_Task brief_
If a line of the listing contains the string "center", return that line.

_Data excerpts_
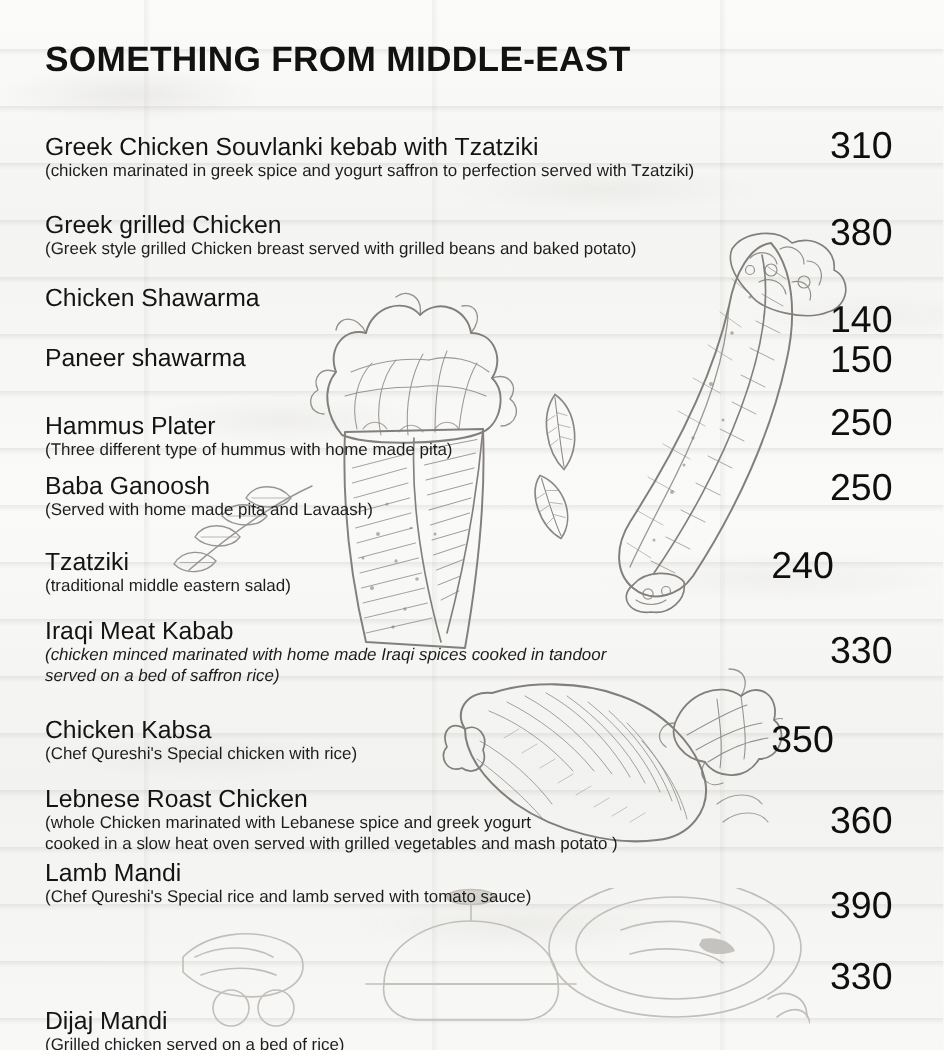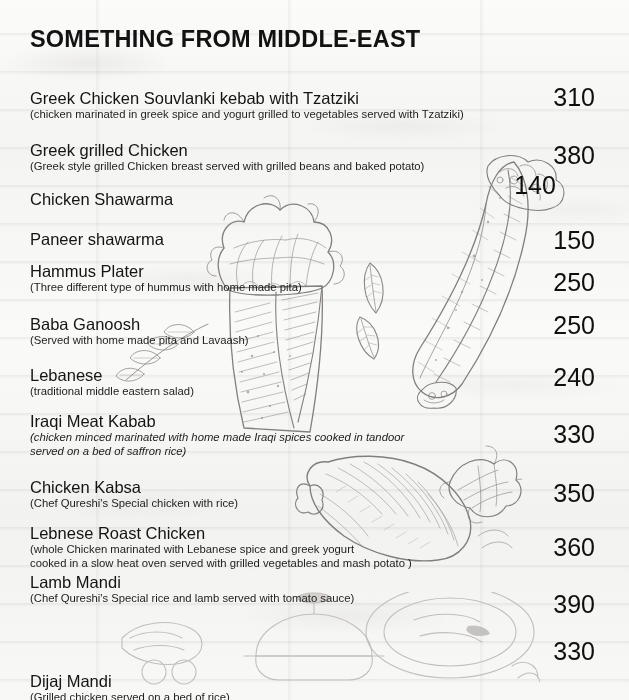--- a/index.html
+++ b/index.html
@@ -408,7 +408,7 @@
     <div class="menu-row">
       <div class="item-block" style="top:88px;">
         <div class="item-name">Greek Chicken Souvlanki kebab with  Tzatziki</div>
-        <div class="item-desc">(chicken marinated in greek spice and yogurt grilled to vegetables served with Tzatziki)</div>
+        <div class="item-desc">(chicken marinated in greek spice and yogurt saffron to perfection served with Tzatziki)</div>
       </div>
       <div class="item-price" style="top:84px;">310</div>
     </div>

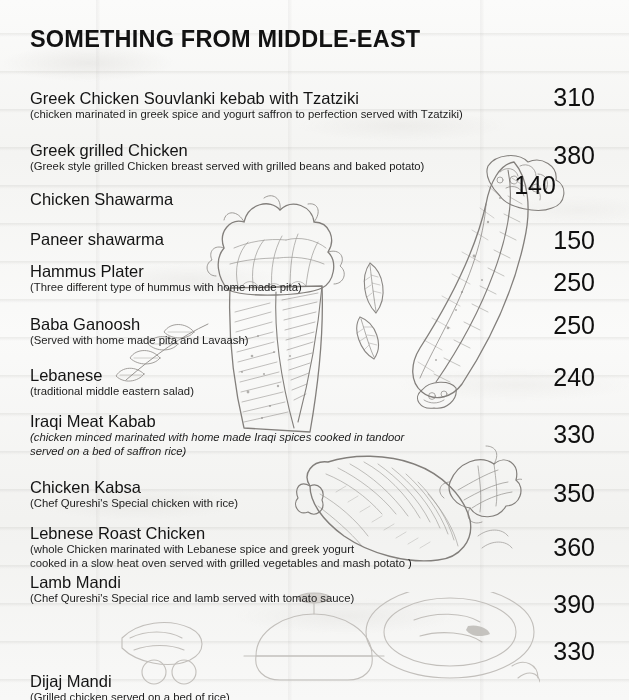--- a/index.html
+++ b/index.html
@@ -426,7 +426,7 @@
         <div class="item-name">Chicken Shawarma</div>
         <div class="item-desc"></div>
       </div>
-      <div class="item-price" style="top:172px;text-align:center;">140</div>
+      <div class="item-price" style="top:200px;">140</div>
     </div>
 
     <div class="menu-row">

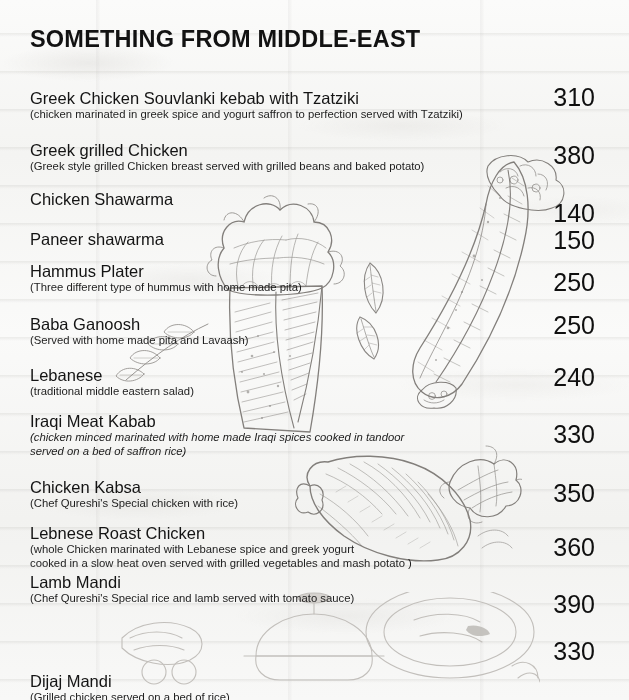--- a/index.html
+++ b/index.html
@@ -438,7 +438,7 @@
     </div>
 
     <div class="menu-row">
-      <div class="item-block" style="top:261px;">
+      <div class="item-block" style="top:274px;">
         <div class="item-name">Hammus Plater</div>
         <div class="item-desc">(Three different type of hummus with home made pita)</div>
       </div>

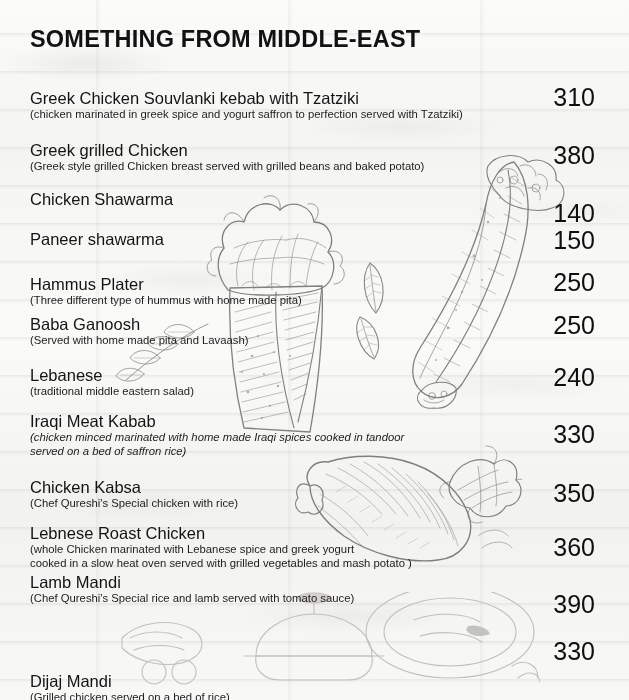--- a/index.html
+++ b/index.html
@@ -455,7 +455,7 @@
 
     <div class="menu-row">
       <div class="item-block" style="top:365px;">
-        <div class="item-name">Lebanese</div>
+        <div class="item-name">Tzatziki</div>
         <div class="item-desc">(traditional middle eastern salad)</div>
       </div>
       <div class="item-price" style="top:364px;">240</div>

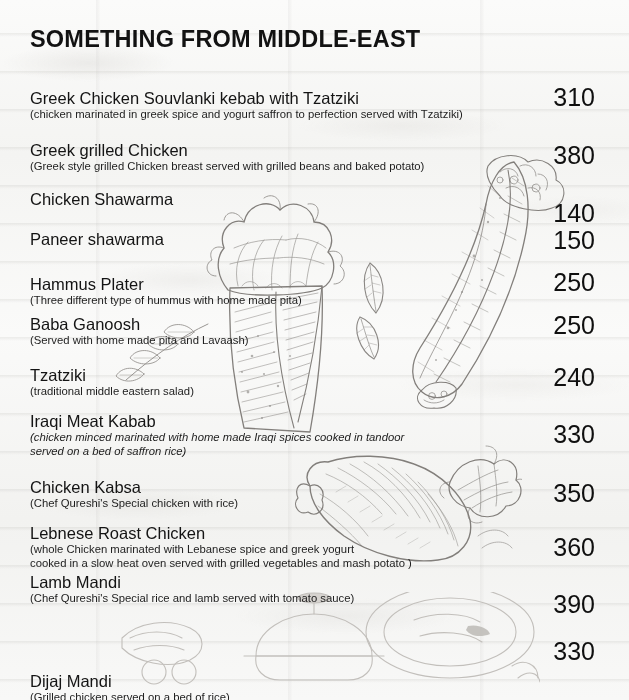--- a/index.html
+++ b/index.html
@@ -458,7 +458,7 @@
         <div class="item-name">Tzatziki</div>
         <div class="item-desc">(traditional middle eastern salad)</div>
       </div>
-      <div class="item-price" style="top:364px;">240</div>
+      <div class="item-price" style="top:364px;text-align:center;">240</div>
     </div>
 
     <div class="menu-row">

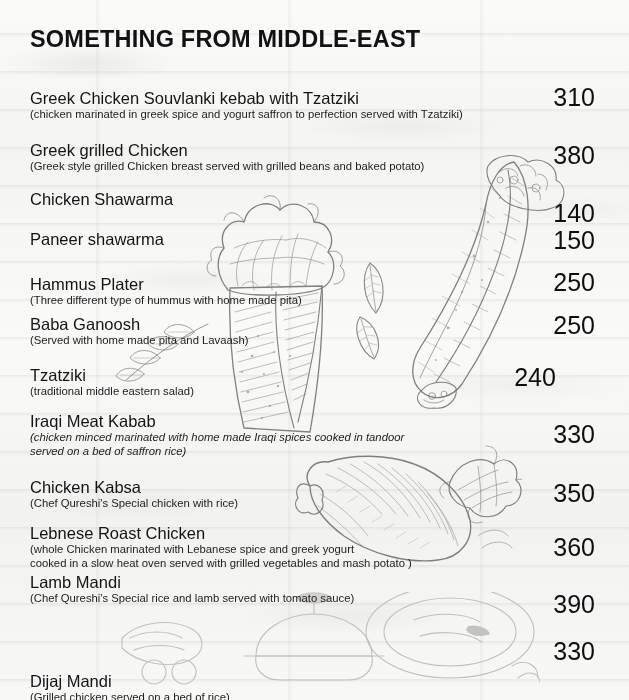--- a/index.html
+++ b/index.html
@@ -475,7 +475,7 @@
         <div class="item-name">Chicken Kabsa</div>
         <div class="item-desc">(Chef Qureshi's Special chicken with rice)</div>
       </div>
-      <div class="item-price" style="top:480px;">350</div>
+      <div class="item-price" style="top:480px;text-align:center;">350</div>
     </div>
 
     <div class="menu-row">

_Solution for this exercise_
-      <div class="item-price" style="top:172px;text-align:center;">140</div>
+      <div class="item-price" style="top:364px;text-align:center;">240</div>
+      <div class="item-price" style="top:480px;text-align:center;">350</div>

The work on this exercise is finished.